**YOUR TASK**
Everything in the records except the pictures must be copied out exactly.

[SUPPLIED MATERIAL — start]

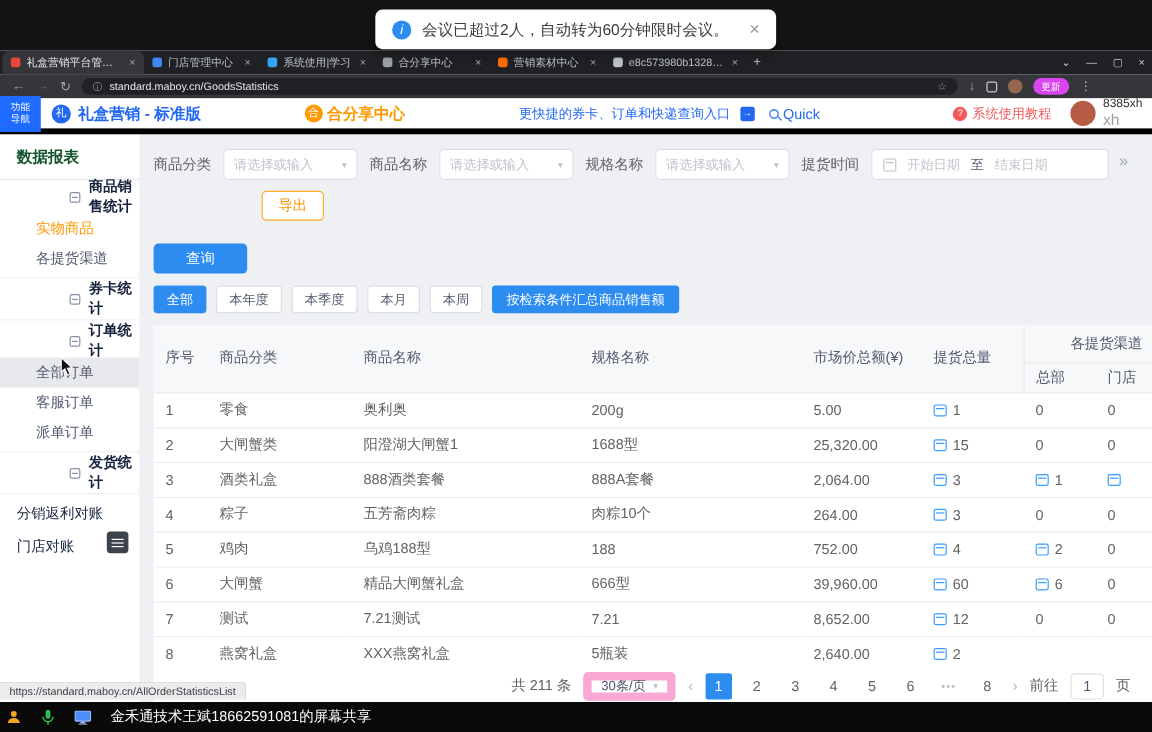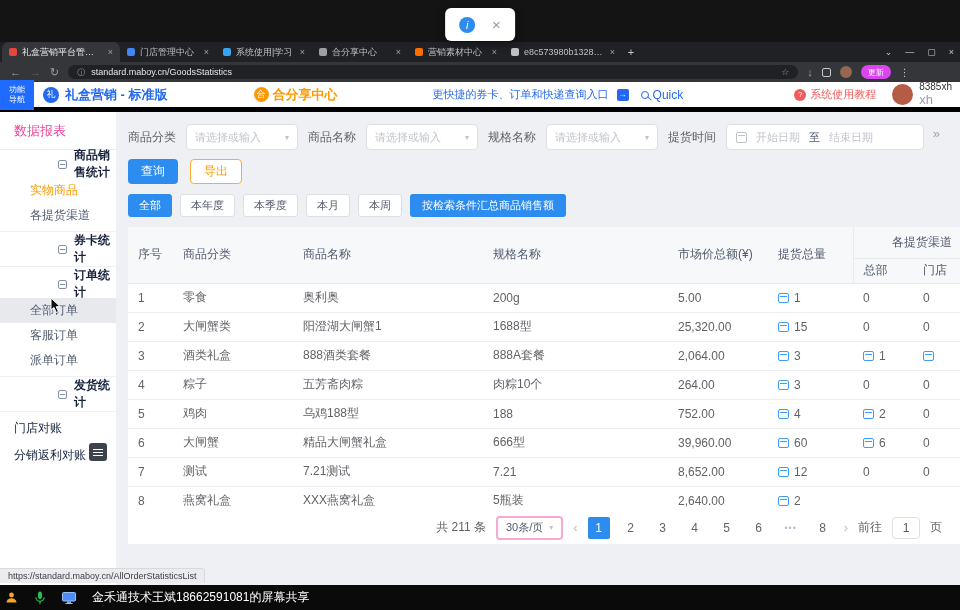--- a/index.html
+++ b/index.html
@@ -149,6 +149,7 @@
 
 <div class="toast">
   <span class="toast-ico">i</span>
+  <span class="toast-text">会议已超过2人，自动转为60分钟限时会议。</span>
   <span class="toast-close">×</span>
 </div>
 

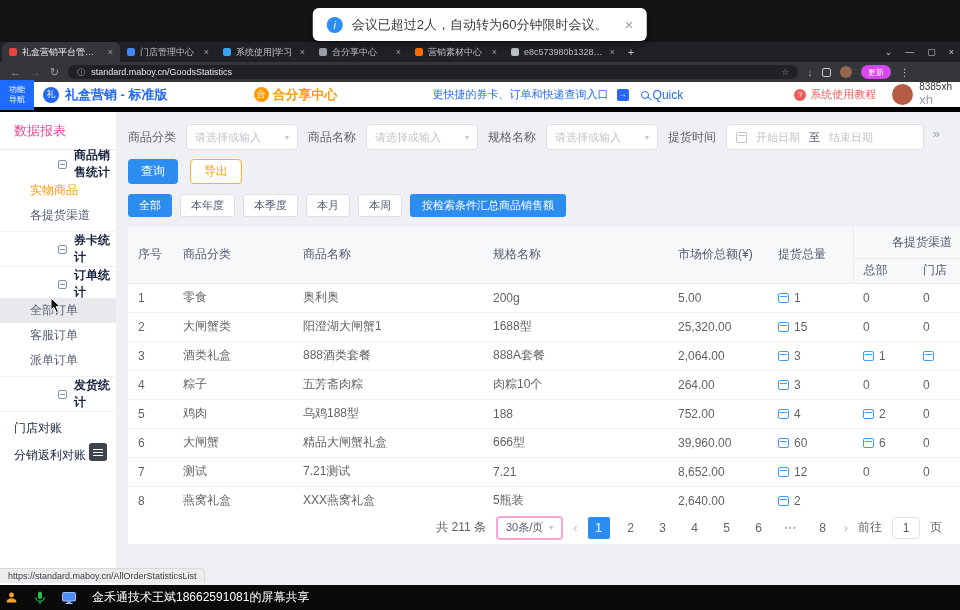--- a/index.html
+++ b/index.html
@@ -69,7 +69,7 @@
   
   .page{position:absolute;top:70px;left:0;right:0;bottom:0;overflow:hidden;}
   .sidebar{position:absolute;left:0;top:0;bottom:0;width:116px;background:#fff;}
-  .sb-title{padding:10px 16px 9px 14px;font-size:13px;font-weight:normal;color:#ec4899;border-bottom:1px solid #e8eaec;}
+  .sb-title{padding:10px 16px 9px 14px;font-size:13px;font-weight:bold;color:#14532d;border-bottom:1px solid #e8eaec;}
   .sb-section{height:28px;display:flex;align-items:center;gap:7px;padding-left:14px;font-size:12px;
     color:#17233d;font-weight:600;cursor:pointer;margin-left:44px;}
   .s-ico{width:9px;height:9px;border:1px solid #8492a6;border-radius:2px;position:relative;flex:none;}

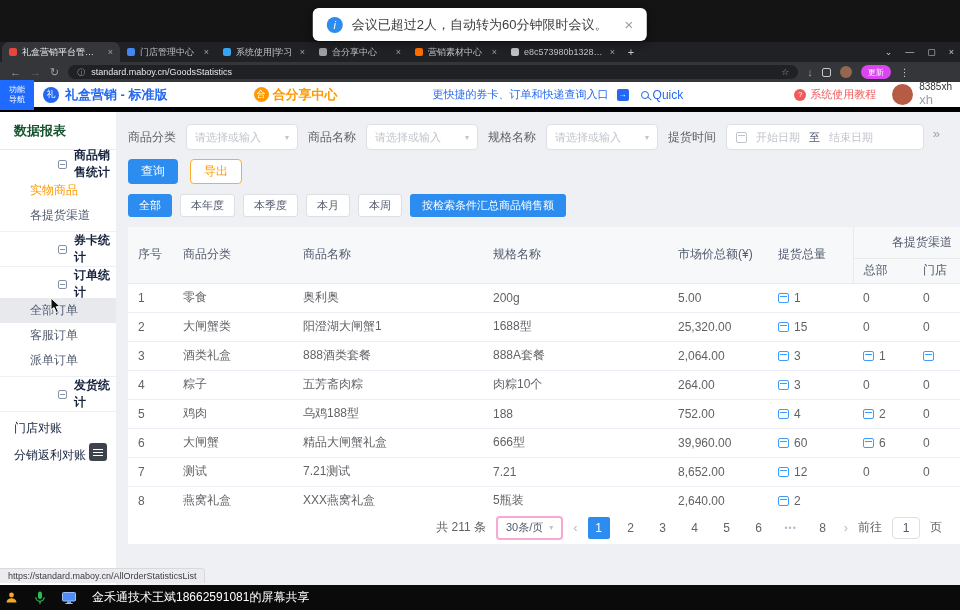--- a/index.html
+++ b/index.html
@@ -96,8 +96,8 @@
   .cal::before{content:"";position:absolute;left:1px;right:1px;top:2px;border-top:1px solid #c0c4cc;}
   .collapse{position:absolute;right:20px;top:14px;font-size:13px;color:#9aa4b2;cursor:pointer;}
   .actions{margin:9px 0 0 12px;display:flex;gap:12px;}
-  .btn-search{height:25px;padding:0 13px;background:#2d8cf0;color:#fff;border-radius:4px;font-size:12px;
-    display:flex;align-items:center;cursor:pointer;}
+  .btn-search{height:25px;padding:0 27px;background:#2d8cf0;color:#fff;border-radius:4px;font-size:12px;
+    display:flex;align-items:center;cursor:pointer;margin-top:44px;}
   .btn-export{height:25px;padding:0 13px;background:#fff;border:1px solid #ffab2e;color:#ff9900;border-radius:4px;
     font-size:12px;display:flex;align-items:center;cursor:pointer;}
   .range{margin:10px 0 0 12px;display:flex;gap:8px;align-items:center;}

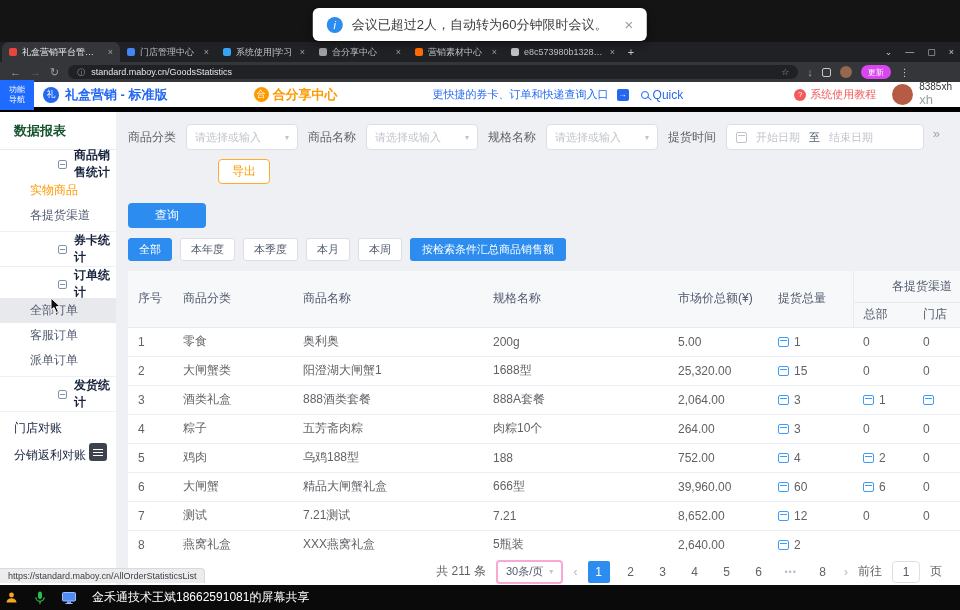--- a/index.html
+++ b/index.html
@@ -278,10 +278,10 @@
       <div class="sb-div"></div>
 
       <div class="sb-link">
+        <span>分销返利对账</span>
+      </div>
+      <div class="sb-link">
         <span>门店对账</span>
-      </div>
-      <div class="sb-link">
-        <span>分销返利对账</span>
       </div>
     </div>
 

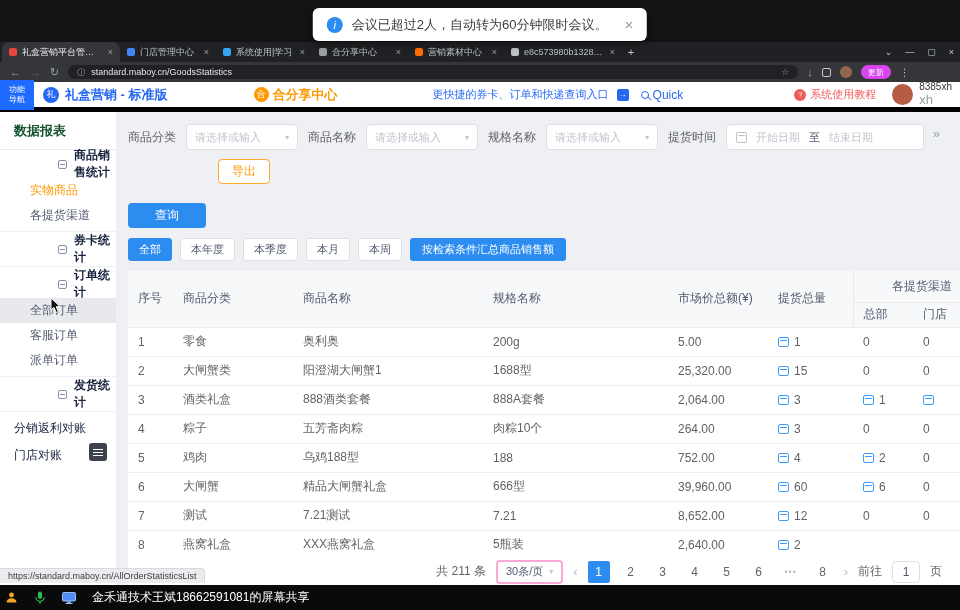--- a/index.html
+++ b/index.html
@@ -123,7 +123,7 @@
 
   .pagination{height:33px;background:#fff;display:flex;align-items:center;justify-content:flex-end;gap:10px;
     padding-right:18px;font-size:12px;color:#606266;}
-  .per-page{height:24px;border:2px solid #f9a8d4;border-radius:4px;display:flex;align-items:center;gap:6px;
+  .per-page{height:24px;border:7px solid #f9a8d4;border-radius:4px;display:flex;align-items:center;gap:6px;
     padding:0 8px;font-size:11px;color:#515a6e;cursor:pointer;}
   .per-page .arr{font-size:8px;color:#c0c4cc;}
   .pg-nav{color:#b4bccc;font-size:13px;cursor:pointer;}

[SUPPLIED MATERIAL — finish]

**TASK SOLUTION**
--- a/index.html
+++ b/index.html
@@ -149,6 +149,7 @@
 
 <div class="toast">
   <span class="toast-ico">i</span>
+  <span class="toast-text">会议已超过2人，自动转为60分钟限时会议。</span>
   <span class="toast-close">×</span>
 </div>
 

--- a/index.html
+++ b/index.html
@@ -69,7 +69,7 @@
   
   .page{position:absolute;top:70px;left:0;right:0;bottom:0;overflow:hidden;}
   .sidebar{position:absolute;left:0;top:0;bottom:0;width:116px;background:#fff;}
-  .sb-title{padding:10px 16px 9px 14px;font-size:13px;font-weight:normal;color:#ec4899;border-bottom:1px solid #e8eaec;}
+  .sb-title{padding:10px 16px 9px 14px;font-size:13px;font-weight:bold;color:#14532d;border-bottom:1px solid #e8eaec;}
   .sb-section{height:28px;display:flex;align-items:center;gap:7px;padding-left:14px;font-size:12px;
     color:#17233d;font-weight:600;cursor:pointer;margin-left:44px;}
   .s-ico{width:9px;height:9px;border:1px solid #8492a6;border-radius:2px;position:relative;flex:none;}

--- a/index.html
+++ b/index.html
@@ -96,8 +96,8 @@
   .cal::before{content:"";position:absolute;left:1px;right:1px;top:2px;border-top:1px solid #c0c4cc;}
   .collapse{position:absolute;right:20px;top:14px;font-size:13px;color:#9aa4b2;cursor:pointer;}
   .actions{margin:9px 0 0 12px;display:flex;gap:12px;}
-  .btn-search{height:25px;padding:0 13px;background:#2d8cf0;color:#fff;border-radius:4px;font-size:12px;
-    display:flex;align-items:center;cursor:pointer;}
+  .btn-search{height:25px;padding:0 27px;background:#2d8cf0;color:#fff;border-radius:4px;font-size:12px;
+    display:flex;align-items:center;cursor:pointer;margin-top:44px;}
   .btn-export{height:25px;padding:0 13px;background:#fff;border:1px solid #ffab2e;color:#ff9900;border-radius:4px;
     font-size:12px;display:flex;align-items:center;cursor:pointer;}
   .range{margin:10px 0 0 12px;display:flex;gap:8px;align-items:center;}

--- a/index.html
+++ b/index.html
@@ -278,10 +278,10 @@
       <div class="sb-div"></div>
 
       <div class="sb-link">
+        <span>分销返利对账</span>
+      </div>
+      <div class="sb-link">
         <span>门店对账</span>
-      </div>
-      <div class="sb-link">
-        <span>分销返利对账</span>
       </div>
     </div>
 

--- a/index.html
+++ b/index.html
@@ -123,7 +123,7 @@
 
   .pagination{height:33px;background:#fff;display:flex;align-items:center;justify-content:flex-end;gap:10px;
     padding-right:18px;font-size:12px;color:#606266;}
-  .per-page{height:24px;border:2px solid #f9a8d4;border-radius:4px;display:flex;align-items:center;gap:6px;
+  .per-page{height:24px;border:7px solid #f9a8d4;border-radius:4px;display:flex;align-items:center;gap:6px;
     padding:0 8px;font-size:11px;color:#515a6e;cursor:pointer;}
   .per-page .arr{font-size:8px;color:#c0c4cc;}
   .pg-nav{color:#b4bccc;font-size:13px;cursor:pointer;}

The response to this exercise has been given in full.